First, turning to differences between atypical OB and typical OE conditions shown in LV2 (see Table 3). During construction (i.e., time lag 1) there was greater hippocampal functional connectivity with left precuneus, angular gyrus, thalamus, right retrosplenial cortex, and bilateral posterior parahippocampal cortices (see Figure 2) . Notably, these regions belong to a posterior medial network (Ranganath and Ritchey 2012), which is linked to the translation of stored allocentric memory traces within the hippocampus to egocentric representations during long-term memory retrieval (Byrne and others 2007). In contrast, in the typical OE condition there was greater hippocampal functional connectivity with bilateral somatosensory cortices, perhaps reflecting greater access to interoceptive information when constructing memories from OE compared to OB perspectives (Eich and others 2009).
In the ensuing elaboration period (i.e., time lags 2 to 6), for AMs retrieved in the typical OE compared to atypical OB perspectives, there was greater hippocampal functional connectivity within the MTL including right hippocampus, distinct sub-regions of the ipsilateral hippocampus, and posterior parahippocampal cortices, as well as left amygdala and entorhinal cortex (see Supplementary Figure 13). Hippocampal connectivity also extended outside of the MTL to ventromedial PFC and visual cortices, demonstrating greater integration among regions within a wider MTL network when elaborating upon AMs from typical OE perspectives (see Figure 3). In contrast, when elaborating upon AMs from atypical OB perspectives there was greater hippocampal functional connectivity with dorsomedial PFC. Additionally, as retrieval progressed from construction to elaboration functional connectivity between the hippocampus and precuneus became stronger in the typical OE compared to atypical OB conditions (i.e., time lags 3 to 6).

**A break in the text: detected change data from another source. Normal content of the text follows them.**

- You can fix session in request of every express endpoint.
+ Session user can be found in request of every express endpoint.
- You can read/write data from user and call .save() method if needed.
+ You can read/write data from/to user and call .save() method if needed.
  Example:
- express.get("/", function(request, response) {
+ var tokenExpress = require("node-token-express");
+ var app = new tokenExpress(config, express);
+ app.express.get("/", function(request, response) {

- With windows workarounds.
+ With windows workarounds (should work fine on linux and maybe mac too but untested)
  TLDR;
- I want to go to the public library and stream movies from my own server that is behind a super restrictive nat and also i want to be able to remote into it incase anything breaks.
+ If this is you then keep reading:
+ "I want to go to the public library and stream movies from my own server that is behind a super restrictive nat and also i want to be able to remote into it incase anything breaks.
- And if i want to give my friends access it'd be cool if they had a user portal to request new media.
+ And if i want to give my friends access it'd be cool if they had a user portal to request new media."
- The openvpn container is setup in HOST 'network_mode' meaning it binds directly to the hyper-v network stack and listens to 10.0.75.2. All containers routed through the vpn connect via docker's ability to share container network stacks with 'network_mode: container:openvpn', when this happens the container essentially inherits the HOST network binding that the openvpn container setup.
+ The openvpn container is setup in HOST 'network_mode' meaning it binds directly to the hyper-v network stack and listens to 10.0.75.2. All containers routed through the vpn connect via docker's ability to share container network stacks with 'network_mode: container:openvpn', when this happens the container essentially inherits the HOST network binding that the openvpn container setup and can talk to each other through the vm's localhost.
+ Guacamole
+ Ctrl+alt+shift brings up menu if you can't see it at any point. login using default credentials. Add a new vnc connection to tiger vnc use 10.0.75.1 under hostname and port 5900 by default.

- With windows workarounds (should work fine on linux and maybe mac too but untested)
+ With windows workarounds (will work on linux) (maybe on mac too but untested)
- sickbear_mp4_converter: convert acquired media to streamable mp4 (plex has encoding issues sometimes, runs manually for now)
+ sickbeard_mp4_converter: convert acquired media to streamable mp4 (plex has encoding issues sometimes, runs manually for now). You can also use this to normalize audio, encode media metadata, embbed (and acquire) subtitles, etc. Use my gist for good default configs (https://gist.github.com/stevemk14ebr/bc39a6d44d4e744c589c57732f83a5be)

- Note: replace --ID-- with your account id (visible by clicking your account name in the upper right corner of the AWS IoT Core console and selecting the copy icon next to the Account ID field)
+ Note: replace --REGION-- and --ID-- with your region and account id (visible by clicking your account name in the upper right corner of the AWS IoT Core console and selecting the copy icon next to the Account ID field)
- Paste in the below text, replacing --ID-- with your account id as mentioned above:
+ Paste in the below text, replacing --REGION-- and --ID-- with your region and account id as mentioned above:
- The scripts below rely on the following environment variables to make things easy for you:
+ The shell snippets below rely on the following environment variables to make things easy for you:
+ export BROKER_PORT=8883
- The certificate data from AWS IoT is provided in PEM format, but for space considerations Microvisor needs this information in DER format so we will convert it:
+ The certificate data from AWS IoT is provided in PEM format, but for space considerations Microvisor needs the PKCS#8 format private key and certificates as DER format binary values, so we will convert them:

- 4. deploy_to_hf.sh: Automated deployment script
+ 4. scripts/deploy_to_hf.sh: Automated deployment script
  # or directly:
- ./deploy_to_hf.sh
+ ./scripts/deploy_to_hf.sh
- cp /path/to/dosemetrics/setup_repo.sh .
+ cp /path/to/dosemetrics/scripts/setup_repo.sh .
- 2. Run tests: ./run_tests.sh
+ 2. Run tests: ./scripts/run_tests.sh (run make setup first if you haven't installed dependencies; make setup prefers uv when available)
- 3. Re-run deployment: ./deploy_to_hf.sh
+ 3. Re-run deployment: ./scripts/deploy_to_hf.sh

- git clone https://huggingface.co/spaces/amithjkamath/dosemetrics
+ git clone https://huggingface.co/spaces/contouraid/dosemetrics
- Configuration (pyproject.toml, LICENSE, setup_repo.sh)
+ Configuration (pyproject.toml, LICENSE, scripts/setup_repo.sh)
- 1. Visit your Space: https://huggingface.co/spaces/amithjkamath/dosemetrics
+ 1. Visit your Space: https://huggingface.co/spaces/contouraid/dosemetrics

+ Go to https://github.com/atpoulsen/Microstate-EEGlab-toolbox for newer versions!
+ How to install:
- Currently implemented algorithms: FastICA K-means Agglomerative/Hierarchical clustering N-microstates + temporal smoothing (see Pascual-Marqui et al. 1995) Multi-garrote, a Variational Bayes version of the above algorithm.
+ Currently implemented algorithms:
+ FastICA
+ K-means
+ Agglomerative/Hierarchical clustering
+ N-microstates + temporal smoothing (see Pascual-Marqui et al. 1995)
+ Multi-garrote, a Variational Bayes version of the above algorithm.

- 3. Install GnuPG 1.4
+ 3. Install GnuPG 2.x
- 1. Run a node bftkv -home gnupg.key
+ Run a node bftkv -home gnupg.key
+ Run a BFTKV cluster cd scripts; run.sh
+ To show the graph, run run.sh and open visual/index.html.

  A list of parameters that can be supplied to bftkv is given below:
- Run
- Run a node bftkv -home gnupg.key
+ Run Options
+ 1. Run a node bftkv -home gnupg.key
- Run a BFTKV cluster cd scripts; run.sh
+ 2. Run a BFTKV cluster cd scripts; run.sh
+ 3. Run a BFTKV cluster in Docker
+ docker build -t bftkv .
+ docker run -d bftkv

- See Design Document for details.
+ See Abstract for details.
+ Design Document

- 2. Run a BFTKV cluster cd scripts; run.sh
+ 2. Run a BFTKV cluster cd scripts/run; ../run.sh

The seed PLS analysis also identified a third significant LV that reflected differences between both OB conditions and the typical spatial condition (see Table 4). During construction and early elaboration (i.e., time lags 1 to 2), the typical spatial condition was associated with greater functional connectivity between the hippocampus and a distributed set of cortical regions, including bilateral precuneus, prefrontal, and parietal cortices and right supplementary motor area (see Supplementary Figure 14). Substantial differences in hippocampal functional connectivity favoring the OB conditions did not manifest until time lag 3 and primarily implicated lateral temporal cortices. However, as elaboration progressed the OB conditions were characterized by greater within-MTL connectivity when compared to the spatial condition (see Supplementary Figure 15).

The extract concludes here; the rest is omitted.